Awesome

Label-Consistent Backdoor Attacks

This repository contains the minimal PyTorch implementation of Label-Consistent Backdoor Attacks on CIFAR-10 dataset. The official Tensorflow implementation is here.

Requirements

python 3.7
pytorch 1.6.0
numpy
tabulate
pyyaml
tqdm

Usage

Step1: Train an Adversarially Robust Model

For fast adversarial training, please refer to fast_adversarial. I also provide a PGD adversarially pretrained ResNet-18 model in here. I get the pretrained model by running train_pgd.py. The parameters of PGD advesarial traning are the same with the paper, which in turn was adapted from cifar10_challenge.

Step2: Generate Adversarially Peturbed Dataset

python craft_adv_dataset.py --config config/craft.yaml --gpu 0

This will generate adversarially peturbed dataset to data/adv_dataset/craft.npz by PGD attack. The parameters of PGD attack are the same with the paper.

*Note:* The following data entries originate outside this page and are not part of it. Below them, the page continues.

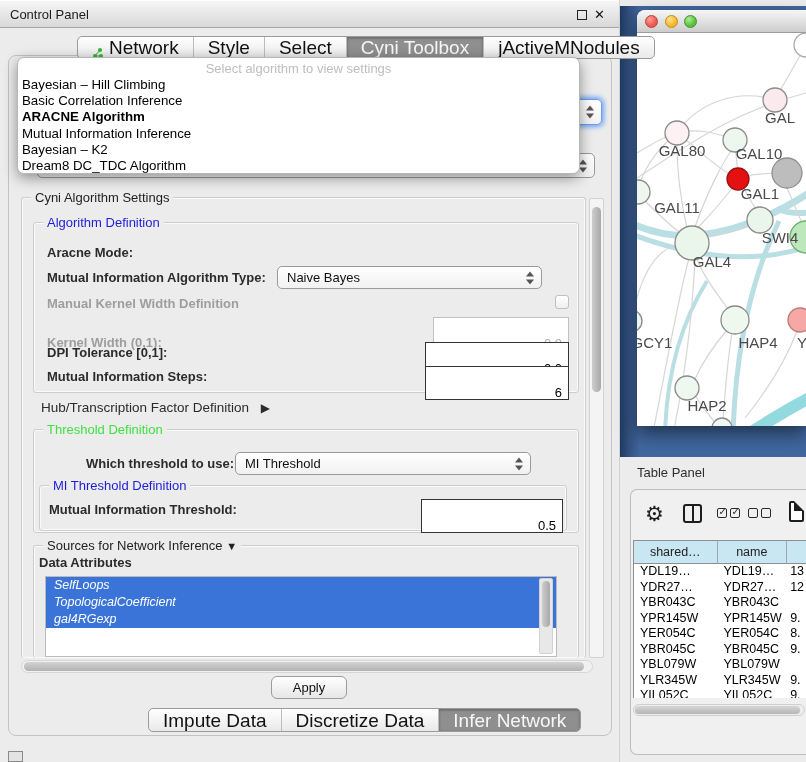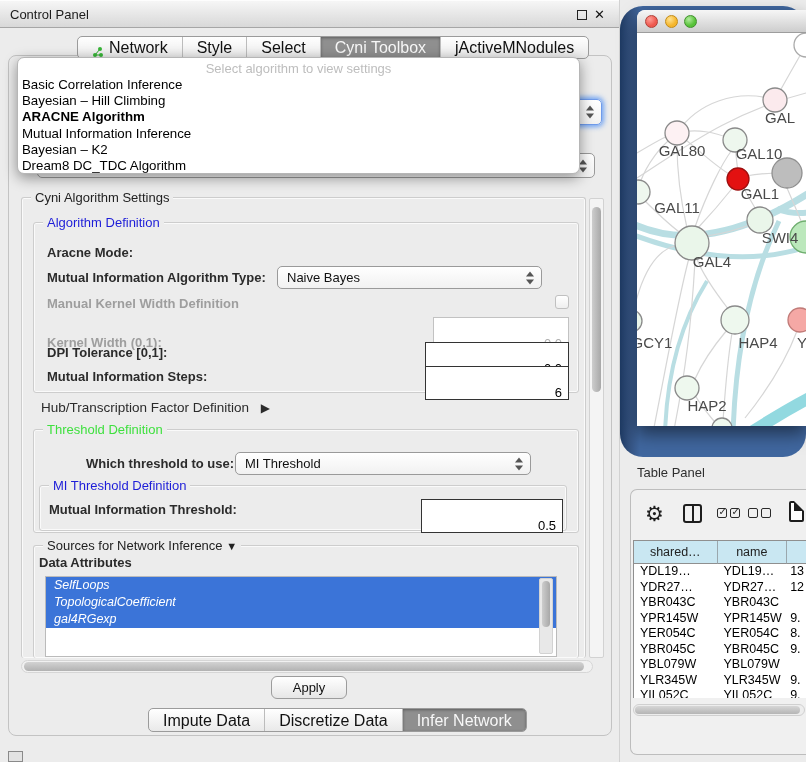--- a/index.html
+++ b/index.html
@@ -19,7 +19,7 @@
 
   .tabbar{left:77px;top:36px;height:23px;display:flex;border:1px solid #9b9b9b;border-radius:5px;
      background:linear-gradient(#ffffff,#e9e9e9);overflow:hidden;z-index:5;}
-  .tab{padding:0 14px;font-size:16px;line-height:21px;color:#111;border-left:1px solid #bcbcbc;display:flex;align-items:center;gap:5px;text-align:right;}
+  .tab{padding:0 14px;font-size:19px;line-height:21px;color:#111;border-left:1px solid #bcbcbc;display:flex;align-items:center;gap:5px;text-align:right;}
   .tab:first-child{border-left:none;}
   .tab.sel{background:var(--tab_selected_gray);color:#f7f7f7;box-shadow:inset 0 1px 3px rgba(0,0,0,.35);}
   .net-ic{width:12px;height:12px;display:inline-block;}

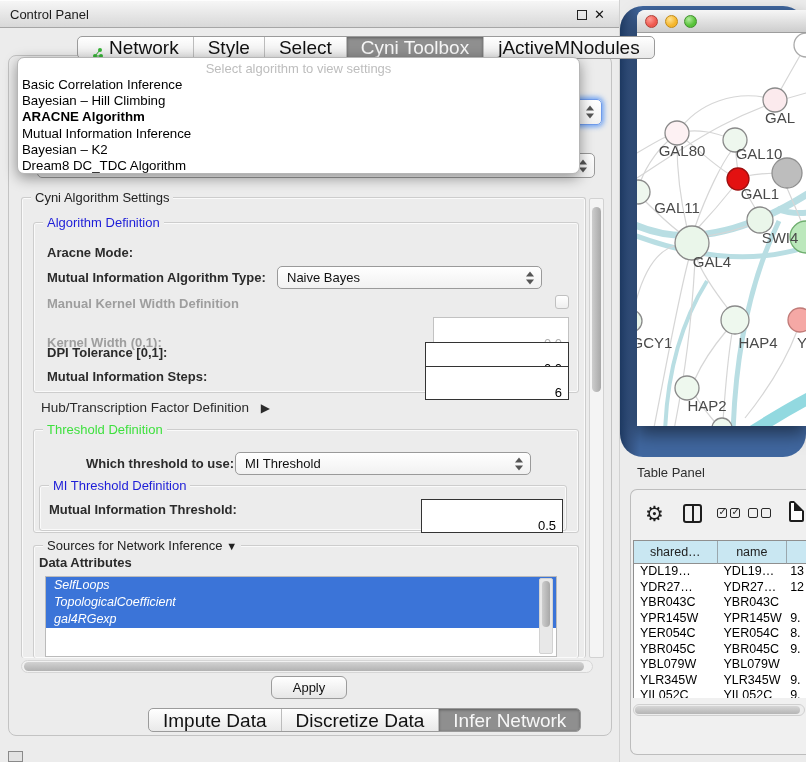--- a/index.html
+++ b/index.html
@@ -237,8 +237,8 @@
 
   <div class="abs popup">
     <div class="ph">Select algorithm to view settings</div>
+    <div class="item">Bayesian – Hill Climbing</div>
     <div class="item">Basic Correlation Inference</div>
-    <div class="item">Bayesian – Hill Climbing</div>
     <div class="item bold">ARACNE Algorithm</div>
     <div class="item">Mutual Information Inference</div>
     <div class="item">Bayesian – K2</div>

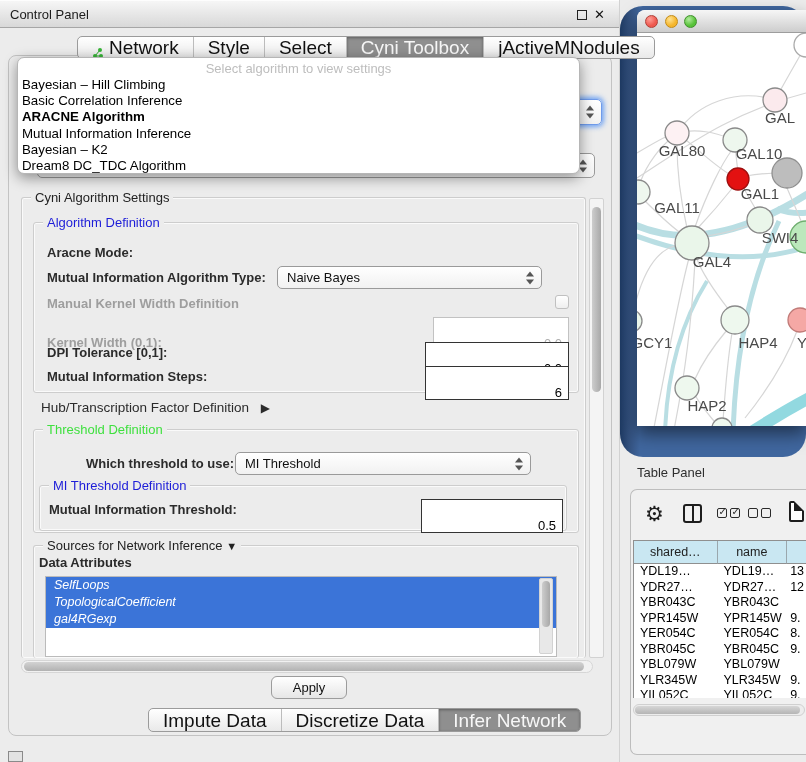--- a/index.html
+++ b/index.html
@@ -72,7 +72,7 @@
 
   
   .desktop{left:620px;top:6px;width:186px;height:451px;
-     background:linear-gradient(90deg,#1e3a63 0px,#33517f 9px,var(--desktop_blue) 20px);border-radius:23px;}
+     background:linear-gradient(90deg,#1e3a63 0px,#33517f 9px,var(--desktop_blue) 20px);}
   .net-window{position:absolute;left:17px;top:4px;width:169px;height:416px;border-radius:8px 0 0 0;
      box-shadow:0 8px 18px rgba(0,0,0,.5);background:#fff;overflow:hidden;}
   .titlebar{height:23px;background:linear-gradient(#f6f6f6,#cdcdcd);border-bottom:1px solid #9d9d9d;border-radius:8px 0 0 0;position:relative;}

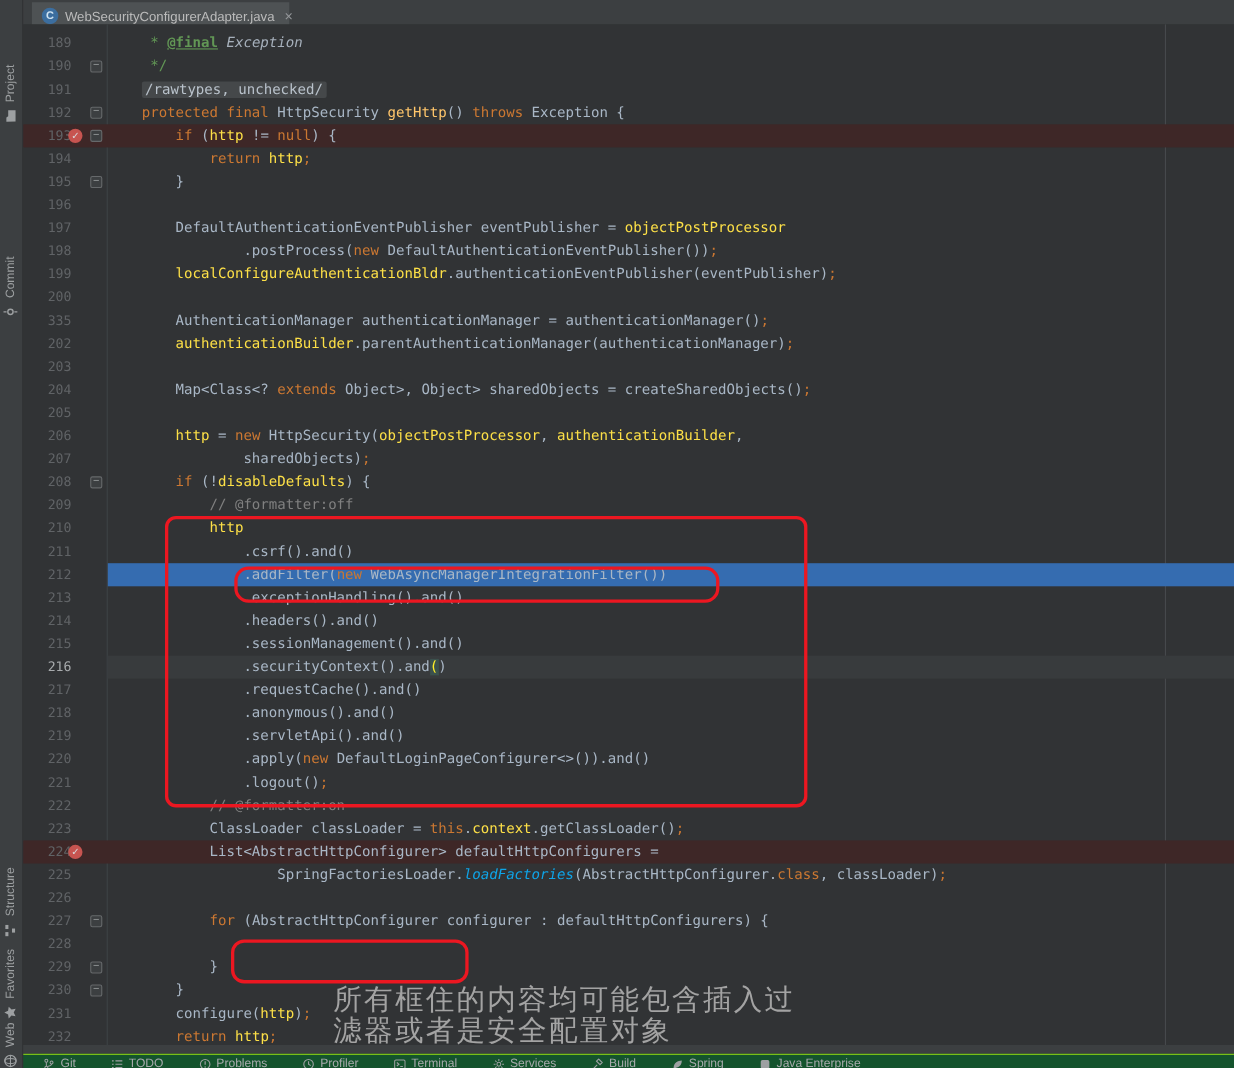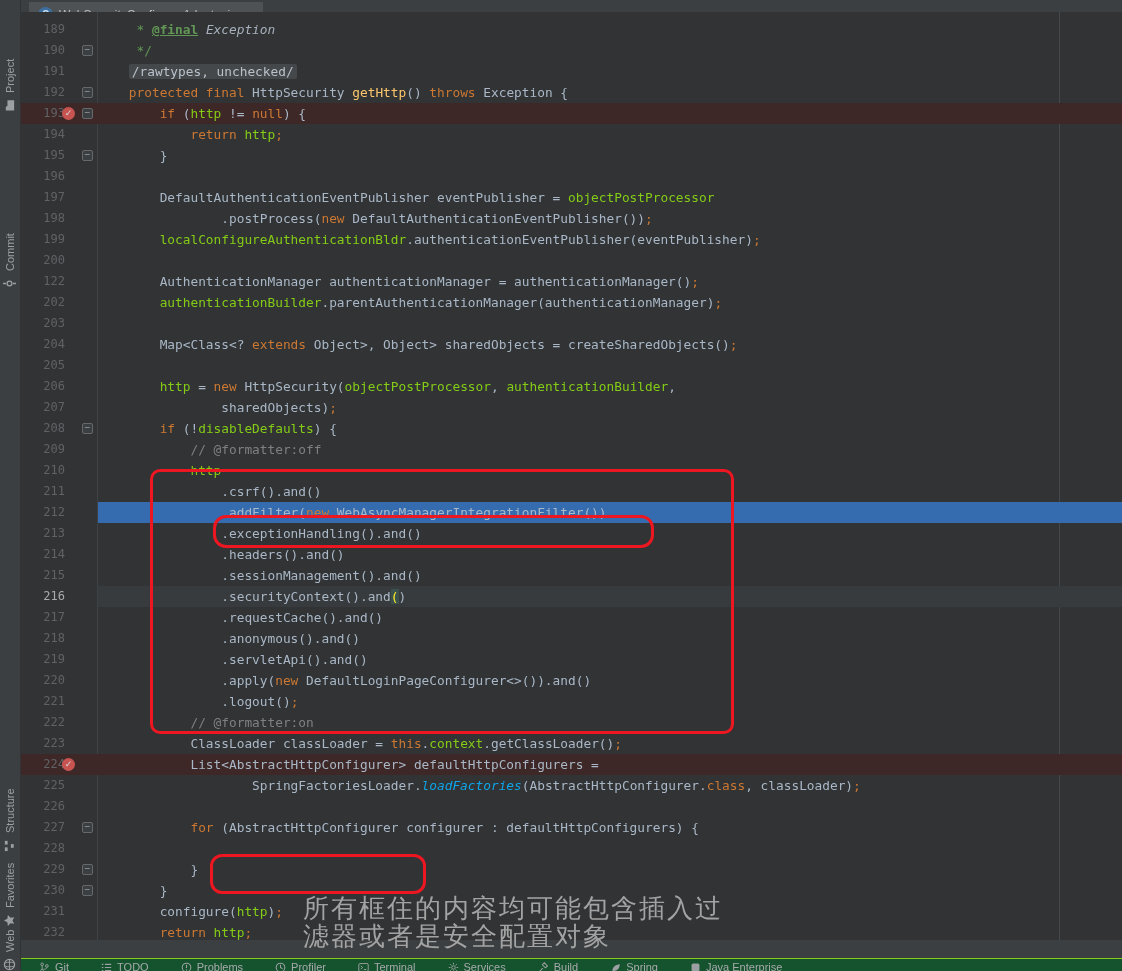--- a/index.html
+++ b/index.html
@@ -25,7 +25,7 @@
   .tabclose{color:#94979a;font-size:13px;margin-left:3px;cursor:pointer;}
 
   
-  .editor{position:absolute;left:21px;top:12px;width:1101px;height:928px;background:#313335;overflow:hidden;}
+  .editor{position:absolute;left:21px;top:22px;width:1101px;height:928px;background:#313335;overflow:hidden;}
   .mguide{position:absolute;left:1038px;top:0;bottom:0;width:1px;background:#46494c;}
   .gsep{position:absolute;left:76px;top:0;bottom:0;width:1px;background:#3e4245;}
   .row{position:absolute;left:0;width:100%;height:21px;}

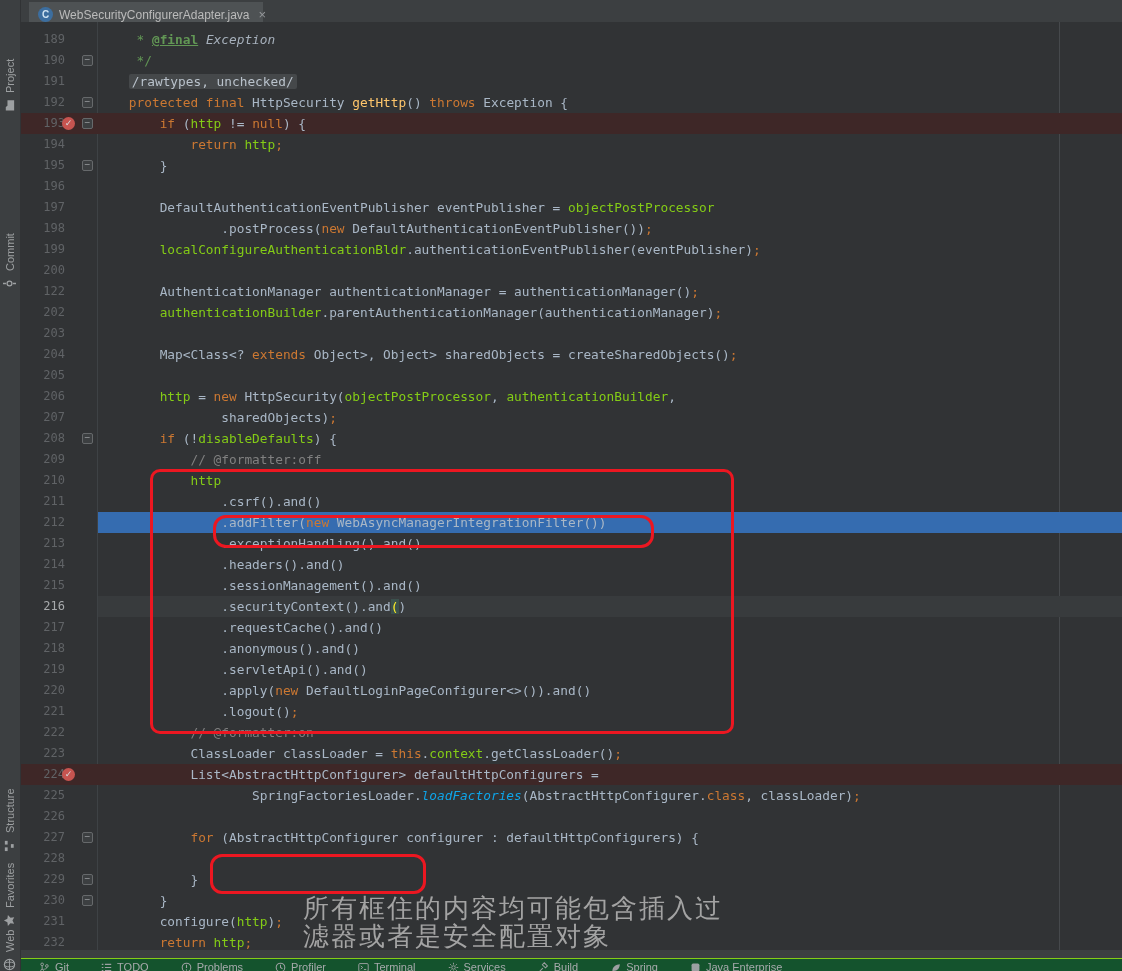--- a/index.html
+++ b/index.html
@@ -45,7 +45,7 @@
             font-family:"DejaVu Sans Mono",monospace;font-size:12.8px;line-height:21px;color:#a9b7c6;}
   .k{color:#cc7832;}          
   .w{color:#a9b7c6;}          
-  .p{color:#84cc16;}          
+  .p{color:#fde047;}          
   .y{color:#ffc66b;}          
   .ys{color:#0ea5e9;font-style:italic;}
   .c{color:#808080;}          

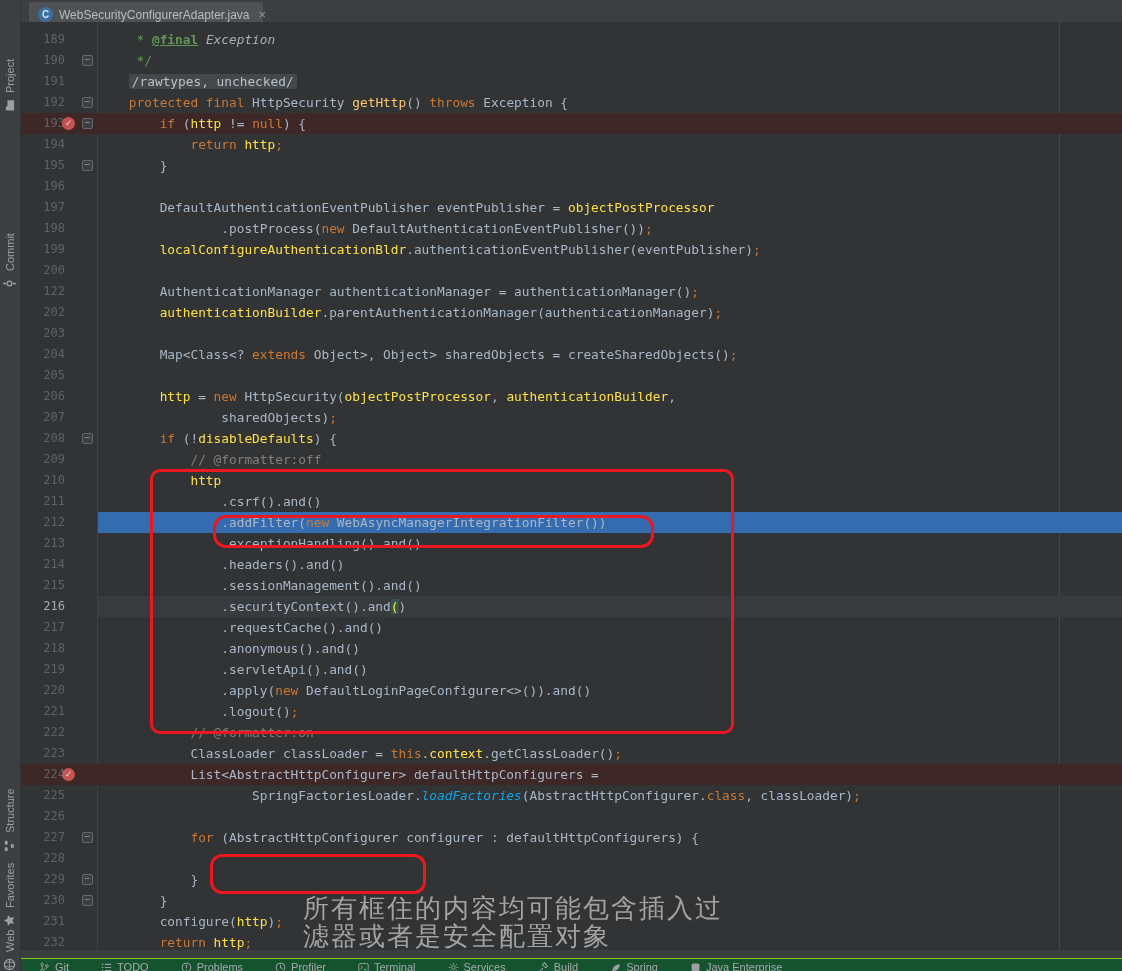--- a/index.html
+++ b/index.html
@@ -191,7 +191,7 @@
           <span class="codeline"></span>
         </div>
         <div class="row" style="top: 259px;">
-          <span class="lnum">122</span>
+          <span class="lnum">335</span>
           <span class="codeline"><span class="w">        AuthenticationManager authenticationManager = authenticationManager()</span><span class="k">;</span></span>
         </div>
         <div class="row" style="top: 280px;">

Step3: Train a Backdoored Model

python poison_train.py --config config/poison_train.yaml --gpu 0

Note: For simplicity, I use a randomly generated trigger instead of a less visible and four-corner trigger in the paper section 4.4 (Improving backdoor trigger design). And the parameters of poison training in config/poison_train.yaml are adapted from pytorch-cifar, which may be different from the paper. Please refer to the experimental setup in the paper Appendix A.